• [Problem requirements] The answer is a number and only a number: how many lines of the data include the string "size"?
(Records supplied)
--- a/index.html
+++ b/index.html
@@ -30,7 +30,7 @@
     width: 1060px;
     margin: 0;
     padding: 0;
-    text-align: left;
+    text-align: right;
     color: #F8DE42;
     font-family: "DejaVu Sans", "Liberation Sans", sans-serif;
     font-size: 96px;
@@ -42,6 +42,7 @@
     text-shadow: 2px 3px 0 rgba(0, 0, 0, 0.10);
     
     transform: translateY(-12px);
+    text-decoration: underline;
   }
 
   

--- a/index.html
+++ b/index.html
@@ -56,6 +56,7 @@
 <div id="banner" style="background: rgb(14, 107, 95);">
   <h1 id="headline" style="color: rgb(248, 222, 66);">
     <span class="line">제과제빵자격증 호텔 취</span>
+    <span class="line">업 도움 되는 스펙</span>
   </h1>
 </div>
(End Records supplied)
(Records supplied)
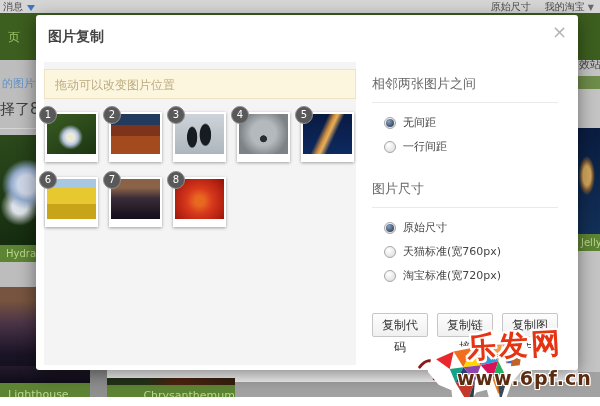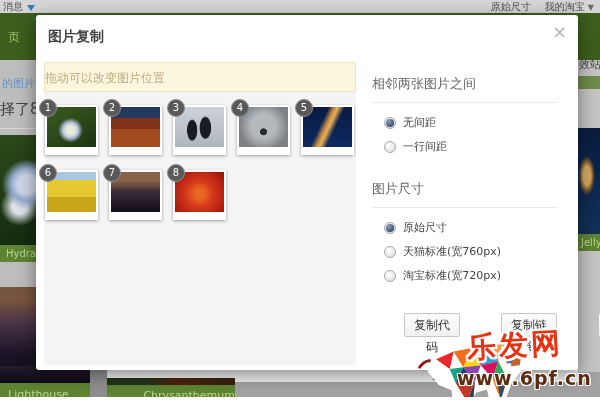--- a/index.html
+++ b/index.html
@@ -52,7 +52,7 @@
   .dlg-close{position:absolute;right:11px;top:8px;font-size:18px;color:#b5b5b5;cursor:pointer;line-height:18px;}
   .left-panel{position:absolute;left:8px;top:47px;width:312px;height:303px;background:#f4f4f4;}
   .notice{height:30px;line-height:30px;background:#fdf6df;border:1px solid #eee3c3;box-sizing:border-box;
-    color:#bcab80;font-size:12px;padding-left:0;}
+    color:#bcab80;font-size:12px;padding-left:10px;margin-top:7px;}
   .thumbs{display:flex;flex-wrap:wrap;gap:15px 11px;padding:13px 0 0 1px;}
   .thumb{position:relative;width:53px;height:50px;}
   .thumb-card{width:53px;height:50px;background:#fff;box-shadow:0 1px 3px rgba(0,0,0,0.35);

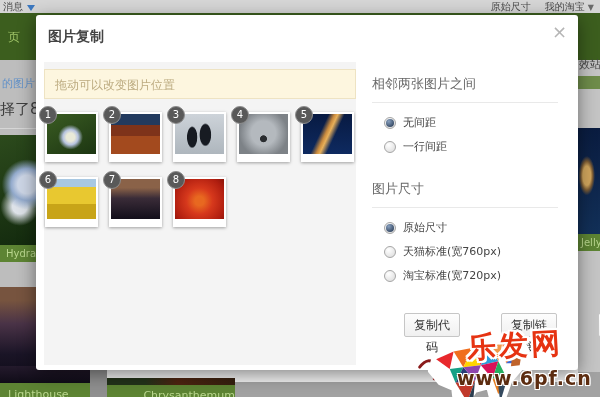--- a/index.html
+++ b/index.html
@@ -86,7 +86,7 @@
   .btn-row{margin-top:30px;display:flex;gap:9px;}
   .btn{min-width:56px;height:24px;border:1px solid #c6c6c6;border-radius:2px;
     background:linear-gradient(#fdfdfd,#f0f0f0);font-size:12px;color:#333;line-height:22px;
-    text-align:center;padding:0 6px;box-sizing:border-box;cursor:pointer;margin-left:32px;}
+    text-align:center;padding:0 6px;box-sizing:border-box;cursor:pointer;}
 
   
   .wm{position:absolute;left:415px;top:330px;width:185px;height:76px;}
(End Records supplied)
(Records supplied)
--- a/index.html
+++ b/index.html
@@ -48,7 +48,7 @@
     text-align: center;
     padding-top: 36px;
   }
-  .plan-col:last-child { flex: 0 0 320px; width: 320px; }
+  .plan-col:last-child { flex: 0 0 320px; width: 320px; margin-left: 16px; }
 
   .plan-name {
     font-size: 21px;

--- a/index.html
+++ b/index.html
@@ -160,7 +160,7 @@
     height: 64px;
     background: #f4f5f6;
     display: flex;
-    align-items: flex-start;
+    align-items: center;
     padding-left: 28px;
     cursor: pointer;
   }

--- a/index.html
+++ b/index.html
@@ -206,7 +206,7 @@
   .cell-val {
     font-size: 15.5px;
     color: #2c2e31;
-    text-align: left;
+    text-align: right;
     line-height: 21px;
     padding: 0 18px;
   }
(End Records supplied)
• [Answer box] 7